Cooperative Threat Reduction (CTR) is a counterproliferation program of the United States government, initially aimed at the post-Soviet states.

As the dissolution of the Soviet Union appeared imminent, the United States and their NATO allies grew concerned that Soviet weapons of mass destruction i.e. its nuclear, chemical, and biological weapons, would fall into the hands of adversarial states or terrorist groups.

The program was initiated by the Nunn–Lugar Act (Soviet Nuclear Threat Reduction Act of 1991), which was authored and cosponsored by senators Sam Nunn (D-GA) and Richard Lugar (R-IN). The purpose of the CTR Program was originally "to secure and dismantle weapons of mass destruction and their associated infrastructure in former Soviet Union states." By 2009, the program's remit had expanded beyond the former Soviet Union. The CTR program funds have been disbursed since 1997 by the Defense Threat Reduction Agency (DTRA).

The program facilitated, by 1996, the delivery to Russia of thousands of Soviet strategic nuclear weapons inherited by Belarus, Kazakhstan, and Ukraine, espoused in the 1992 Lisbon Protocol. In addition, the nuclear weapons delivery systems of those states, their intercontinental ballistic missiles, submarine-launched ballistic missiles, strategic bombers, and associated infrastructure were dismantled.

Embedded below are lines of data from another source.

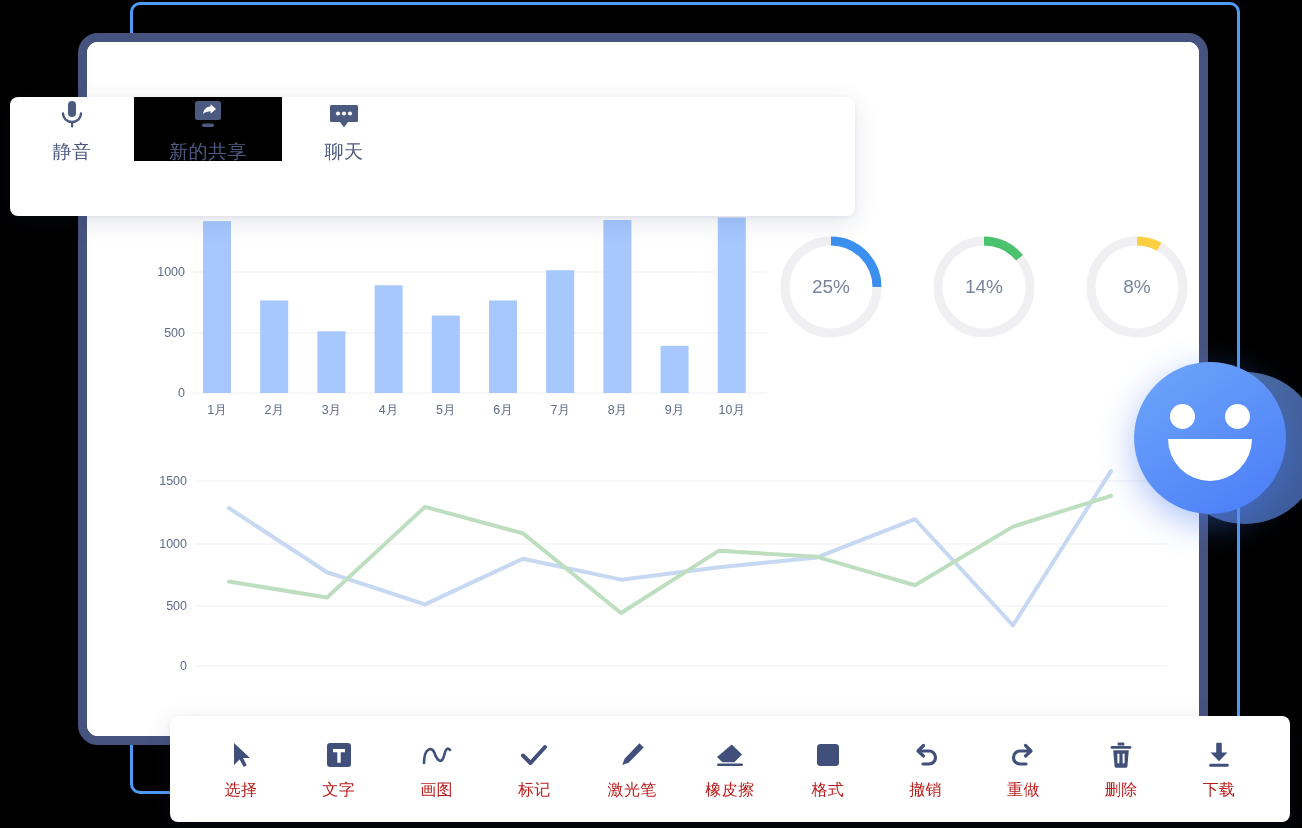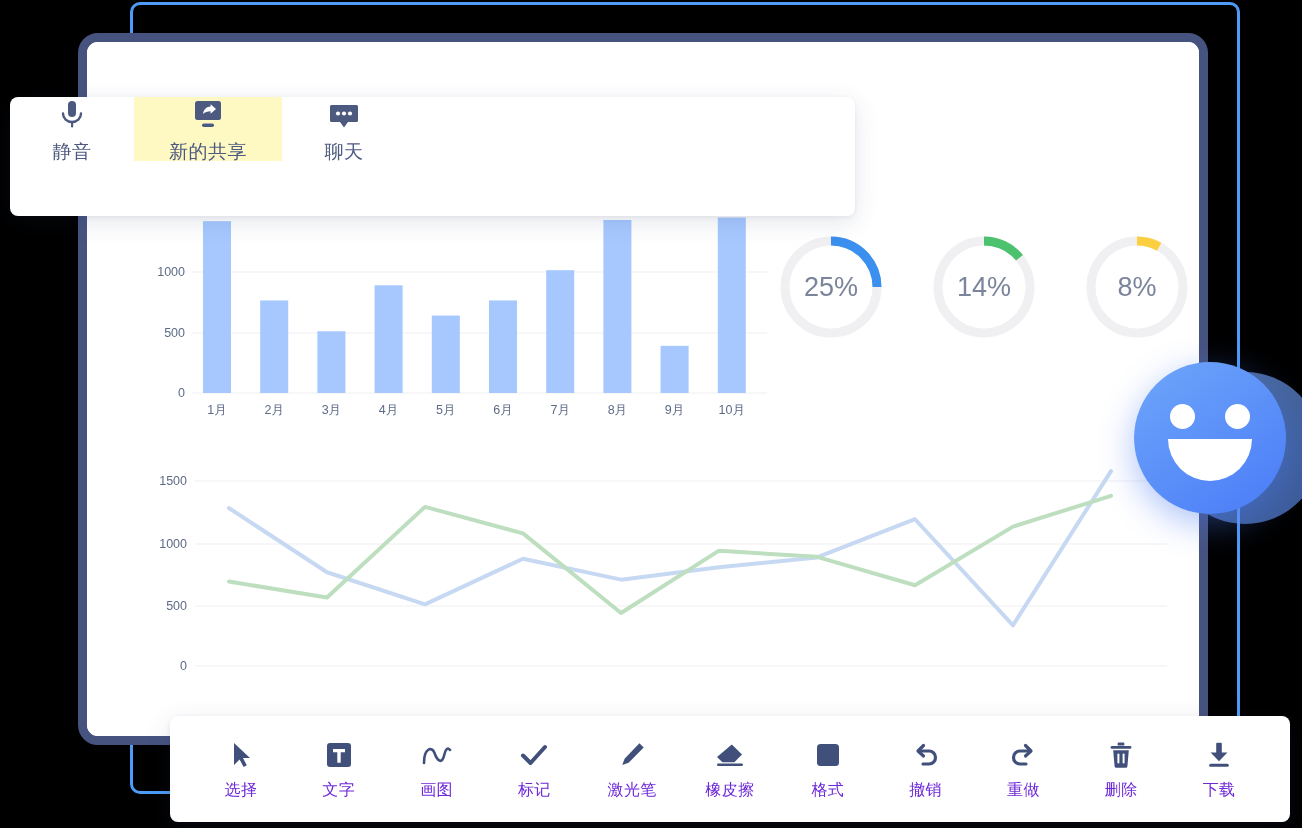--- a/index.html
+++ b/index.html
@@ -32,30 +32,30 @@
     background:#ffffff;border-radius:8px;z-index:20;
     box-shadow:0 6px 24px rgba(40,55,100,.13), 0 1px 4px rgba(40,55,100,.07);
     display:flex;align-items:flex-start;overflow:hidden;
   }
   .meet-item{
     display:flex;flex-direction:column;align-items:center;justify-content:center;
     gap:11px;cursor:pointer;padding:0 10px;
   }
   .meet-item .ico{height:34px;display:flex;align-items:flex-end;justify-content:center;}
   .meet-item .lbl{font-size:19px;color:#4D5A80;letter-spacing:.5px;line-height:1;}
-  .meet-item.active{background:#fef9c3;}
+  .meet-item.active{background:#000000;}
 
   
   .bar-chart{position:absolute;left:60px;top:120px;width:640px;height:270px;z-index:8;}
   .donuts{position:absolute;left:690px;top:170px;width:410px;height:150px;
           display:flex;gap:45px;align-items:center;z-index:8;}
   .donut{position:relative;width:108px;height:108px;}
   .donut .pct{
     position:absolute;inset:0;display:flex;align-items:center;justify-content:center;
-    font-size:27px;color:#7A849B;
+    font-size:19px;color:#7A849B;
   }
 
   
   .line-chart{position:absolute;left:60px;top:379px;width:1050px;height:250px;z-index:8;}
 
   
   .axtxt{font-size:12.5px;fill:#5E6B88;font-family:"Liberation Sans",sans-serif;}
 
   
   .avatar-wrap{position:absolute;left:1134px;top:362px;width:175px;height:175px;z-index:30;}
@@ -82,21 +82,21 @@
     background:#ffffff;border-radius:8px;z-index:40;
     box-shadow:0 8px 26px rgba(40,55,100,.15), 0 1px 4px rgba(40,55,100,.08);
     display:flex;align-items:center;justify-content:space-around;padding:0 22px;
     box-sizing:border-box;
   }
   .annot-item{
     display:flex;flex-direction:column;align-items:center;justify-content:center;gap:12px;
     cursor:pointer;min-width:68px;
   }
   .annot-item .ico{height:30px;display:flex;align-items:center;justify-content:center;}
-  .annot-item .lbl{font-size:16px;color:#6d28d9;line-height:1;letter-spacing:.4px;}
+  .annot-item .lbl{font-size:16px;color:#b91c1c;line-height:1;letter-spacing:.4px;}
 </style>
 </head>
 <body>
 
 <div class="accent-frame"></div>
 
 <div class="device-frame">
   <div class="device-screen">
 
     <div class="bar-chart">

Facilities of Russia's nuclear, biological, and chemical programs were either converted to peaceful use or given security upgrades, and 58,000 former weapons scientists were employed in peaceful work via the International Science and Technology Center.

== First 15 years ==

CTR provided funding and expertise for states in the former Soviet Union (including Russia, Ukraine, Georgia, Azerbaijan, Belarus, Uzbekistan, and Kazakhstan) to decommission nuclear, biological, and chemical weapon stockpiles, as agreed by the Soviet Union under disarmament treaties such as SALT I. This funding totaled $400 million a year for a total of four years. This $400 million was given to CTR-related defense programs. The Departments of Defense (DOD), Energy (DOE), state, and commerce were subject to distribute the funding. After the nuclear warheads were removed from their delivery vehicles by the post-Soviet successor militaries, Nunn-Lugar assistance provided equipment and supplies to destroy the missiles on which the warheads had been mounted, as well as the silos which had contained the missiles. The warheads themselves were then shipped to and destroyed in Russia, with the highly enriched uranium contained within made into commercial reactor fuel, which was purchased by the United States under a separate program. In recent years, the CTR program has expanded its mission from securing WMDs at the root source to protecting against WMD "on the move", by enhancing land and maritime border security in the former Soviet Union.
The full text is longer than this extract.